Estudos recentes (como, por exemplo, Mobilidade social no Brasil: padrões & tendências, de Maria Celi Scalon, Iuperj/Revan) demonstram a cristalização das posições sociais em nossa sociedade, tanto em termos intrageracionais quanto intergeracionais. A desigualdade social permanece quase intocável, na medida em que as políticas econômicas não favorecem uma efetiva distribuição de renda e de riquezas. Dentro deste contexto, o Estado precisa agir, através de mecanismos próprios, no sentido da promoção da igualdade.
A fim de que este ideal se realize, em muitos casos são necessárias mais do que políticas universais para superar o quadro de desigualdade existente. Tais ações podem traduzir-se em programas de estímulo ao aumento da escolaridade de grupos específicos da população; em políticas de saúde que levem em conta a incidência diferenciada de doenças entre os grupos étnicos e raciais; na adoção de programas de capacitação e qualificação profissional que estimulem a população negra, as mulheres e jovens, por exemplo, a ocuparem melhores posições no mercado de trabalho, entre outras medidas possíveis.
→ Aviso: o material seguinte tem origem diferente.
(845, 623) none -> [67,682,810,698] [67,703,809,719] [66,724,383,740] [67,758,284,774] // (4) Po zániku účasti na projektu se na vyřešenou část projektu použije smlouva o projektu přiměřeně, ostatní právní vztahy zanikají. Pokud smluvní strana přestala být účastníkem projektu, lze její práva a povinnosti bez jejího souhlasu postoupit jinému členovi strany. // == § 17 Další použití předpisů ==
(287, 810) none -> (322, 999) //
A viabilidade de políticas deste tipo está intimamente associada ao grau de aceitação do conjunto da população sobre a relevância das mesmas. Para que se chegue a isto, é necessário que se estabeleça um grande debate no âmbito da sociedade brasileira, no qual se busque aprofundar a relação existente entre democracia e igualdade de oportunidades. Da capacidade das organizações da sociedade civil, e do movimento negro em particular, de estabelecer a articulação entre estes fatores poderá resultar uma participação mais ativa no debate sobre orçamento público, estabelecendo novas prioridades e redefinindo o papel do Estado como agente fundamental na promoção da igualdade.
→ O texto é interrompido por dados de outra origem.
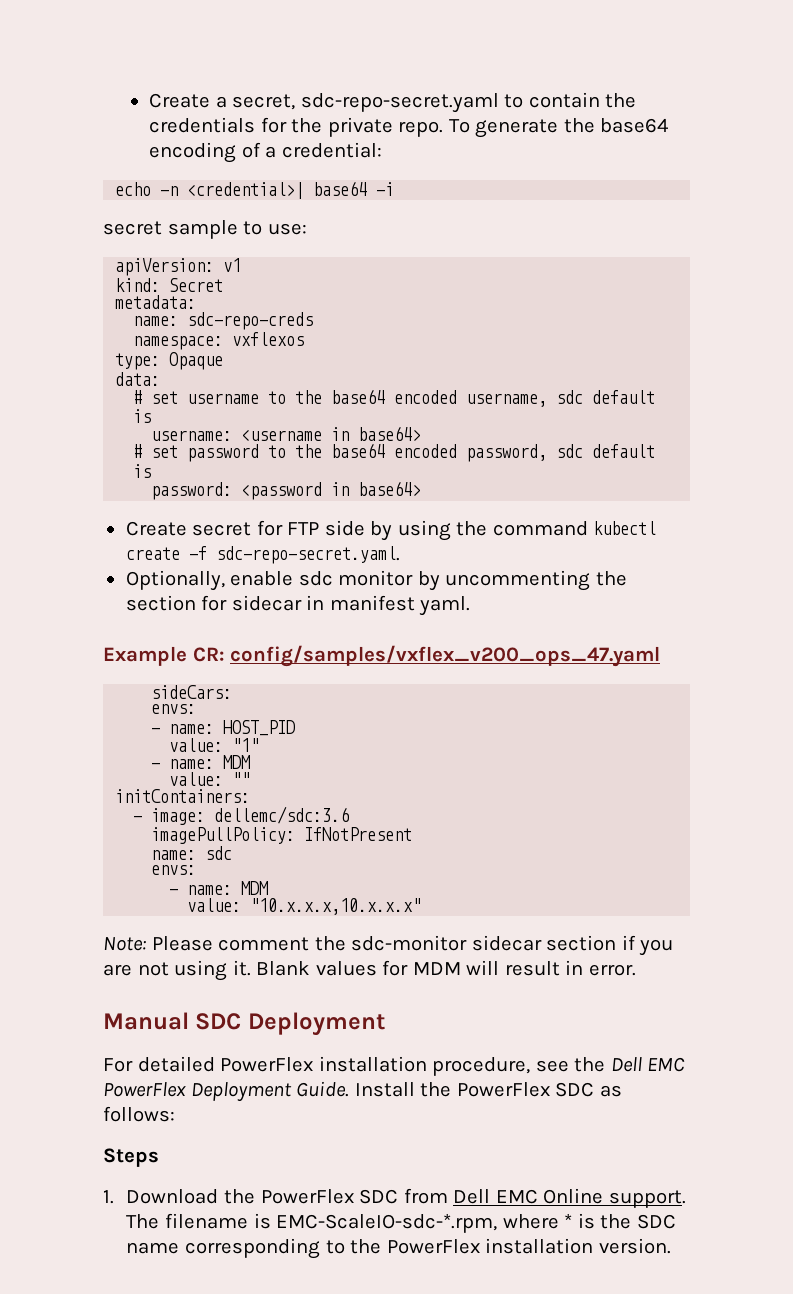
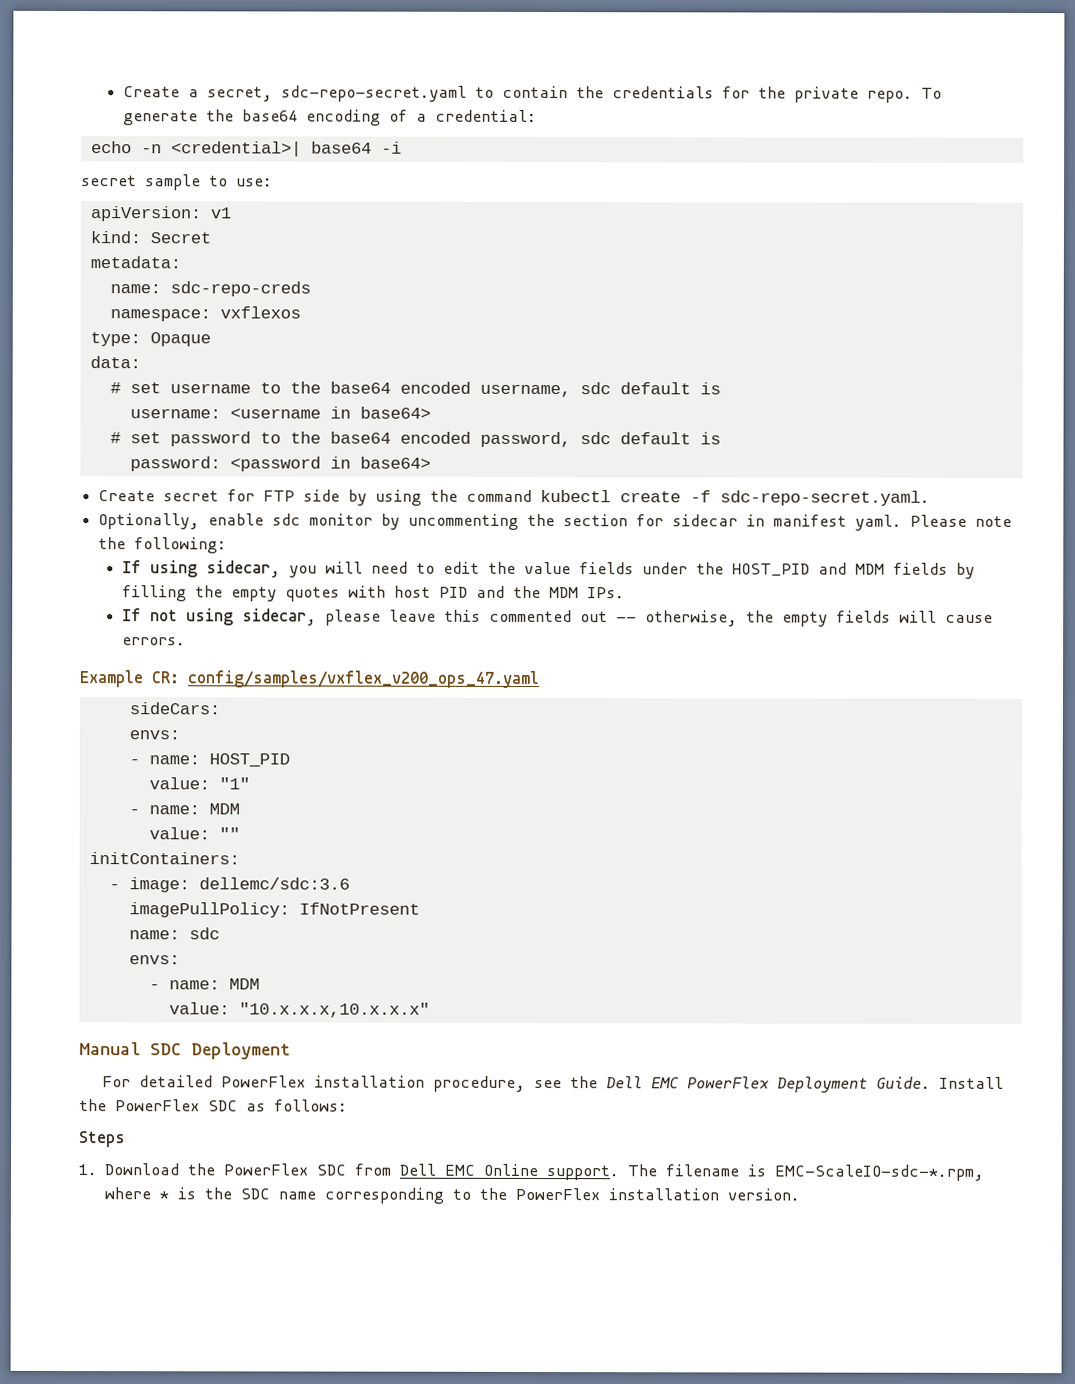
(471, 606) none -> [910,514,1013,527] [98,537,228,554] [121,560,975,579] [121,585,625,602] [121,608,993,627] [121,637,186,646] Please note the following: // If using sidecar, you will need to edit the value fields under the HOST_PID and MDM fields by filling the empty quotes with host PID and the MDM IPs. // If not using sidecar, please leave this commented out -- otherwise, the empty fields will cause errors.
[103,935,674,956] [103,960,636,981] // Note: Please comment the sdc-monitor sidecar section if you are not using it. Blank values for MDM will result in error. -> (430, 1010) none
É certo que este não é um debate simples no âmbito da sociedade brasileira. Ao mesmo tempo, apresenta-se como inadiável se queremos incorporar, não apenas de maneira formal, mas efetivamente, o componente da diversidade à nossa concepção democrática. Tanto o Estado quanto as empresas e organizações da sociedade civil poderão ter um papel relevante nesta tarefa de valorização da diversidade e promoção da igualdade, através de ações diretas e de participação num debate público que contribua para a criação de uma nação mais justa, inclusive em termos raciais e étnicos.